The Treasury Department plans to roll out its heavily promoted anti-money laundering program today as part of the Clinton administration's effort to combat international financial crime. In what it bills as a "national money laundering strategy for 2000," the Treasury Department will offer an array of legislative and regulatory initiatives aimed at money laundering, including the designation of metropolitan areas deemed as high-risk zones for such activities.

Among the areas that the Treasury Department will cite as particularly attractive to money launderers are metropolitan New York, Los Angeles and San Juan, P.R., according to people with knowledge of the initiative. Other metropolitan areas are expected to be added to the list. Last week, Treasury Secretary Lawrence H. Summers said that the Clinton administration planned to ask Congress for broad new powers to combat money laundering, including the authority to ban financial transactions between United States banks or brokerage houses and offshore financial centers.
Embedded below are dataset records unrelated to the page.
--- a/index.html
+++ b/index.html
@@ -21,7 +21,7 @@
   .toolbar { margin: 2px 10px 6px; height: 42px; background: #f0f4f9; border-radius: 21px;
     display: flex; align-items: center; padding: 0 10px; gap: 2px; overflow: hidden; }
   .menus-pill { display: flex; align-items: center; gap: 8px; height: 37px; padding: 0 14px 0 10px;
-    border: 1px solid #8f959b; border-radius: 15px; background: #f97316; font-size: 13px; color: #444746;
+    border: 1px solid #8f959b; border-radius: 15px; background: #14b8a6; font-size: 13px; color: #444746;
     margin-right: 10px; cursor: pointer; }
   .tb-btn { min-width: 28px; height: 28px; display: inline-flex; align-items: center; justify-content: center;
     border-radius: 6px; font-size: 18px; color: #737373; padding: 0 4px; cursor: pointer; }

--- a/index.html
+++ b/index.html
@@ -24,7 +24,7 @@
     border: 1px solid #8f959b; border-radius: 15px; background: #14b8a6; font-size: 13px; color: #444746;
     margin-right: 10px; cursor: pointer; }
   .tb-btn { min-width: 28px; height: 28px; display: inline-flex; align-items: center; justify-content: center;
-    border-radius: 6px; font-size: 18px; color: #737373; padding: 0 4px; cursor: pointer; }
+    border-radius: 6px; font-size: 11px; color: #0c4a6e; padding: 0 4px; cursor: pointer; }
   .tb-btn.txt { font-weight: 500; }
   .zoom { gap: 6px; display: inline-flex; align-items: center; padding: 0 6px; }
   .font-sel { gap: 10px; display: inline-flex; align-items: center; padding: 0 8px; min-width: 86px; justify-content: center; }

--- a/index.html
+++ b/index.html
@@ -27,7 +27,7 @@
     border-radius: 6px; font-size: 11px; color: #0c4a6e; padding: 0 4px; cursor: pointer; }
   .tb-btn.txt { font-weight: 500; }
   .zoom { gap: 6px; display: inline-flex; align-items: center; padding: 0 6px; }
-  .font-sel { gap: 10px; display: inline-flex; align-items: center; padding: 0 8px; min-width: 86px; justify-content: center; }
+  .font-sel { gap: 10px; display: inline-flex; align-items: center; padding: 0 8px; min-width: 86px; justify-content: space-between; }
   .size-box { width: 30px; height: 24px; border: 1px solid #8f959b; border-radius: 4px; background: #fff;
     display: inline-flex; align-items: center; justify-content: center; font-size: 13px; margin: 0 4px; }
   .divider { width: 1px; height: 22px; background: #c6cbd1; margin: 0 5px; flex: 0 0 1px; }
Today's proposals will flesh out the domestic component of the initiative, and will call for greater coordination among financial regulators and federal, state and local law enforcement officials to help combat money laundering. "It's a comprehensive strategy to fight money laundering," said Representative Nydia M. Velazquez, Democrat of New York, who has worked closely with the administration on its proposal. "For the first time we are coordinating the activities of various regulatory and law enforcement agencies charged with combating money laundering."

Money laundering refers to the practice of filtering profits from illegal activities through banks to disguise their origin. The White House proposal will call for enhanced scrutiny of the role played by accountants, lawyers and other professionals who participate in financial dealings that might involve money laundering. It will also establish milestones for judging how adequately banks and brokerage firms are monitoring suspect accounts and suspect transactions at their institutions. The initiative is a response to heightened awareness of money laundering abuses that emerged in the wake of last year's disclosure that $7 billion in suspect Russian funds had moved through the Bank of New York.

The administration's proposal has been criticized by some in Washington as being too little, too late. The House and Senate Banking Committees already have submitted anti-money laundering legislation and members of both committees have been working closely with one another to devise a compromise bill. That legislation would place a greater burden on financial institutions to police money-laundering problems themselves or be penalized.

Although the White House has made some efforts to work with those drafting the Congressional legislation, those involved in the talks said that the administration had provided little feedback on those bills. The banking industry, which prefers the Clinton administration's proposal to legislation introduced in the House and Senate, has argued that there are already adequate legal and regulatory tools in place for battling money laundering and that further regulation will put banks in the United States at a disadvantage to competitors abroad.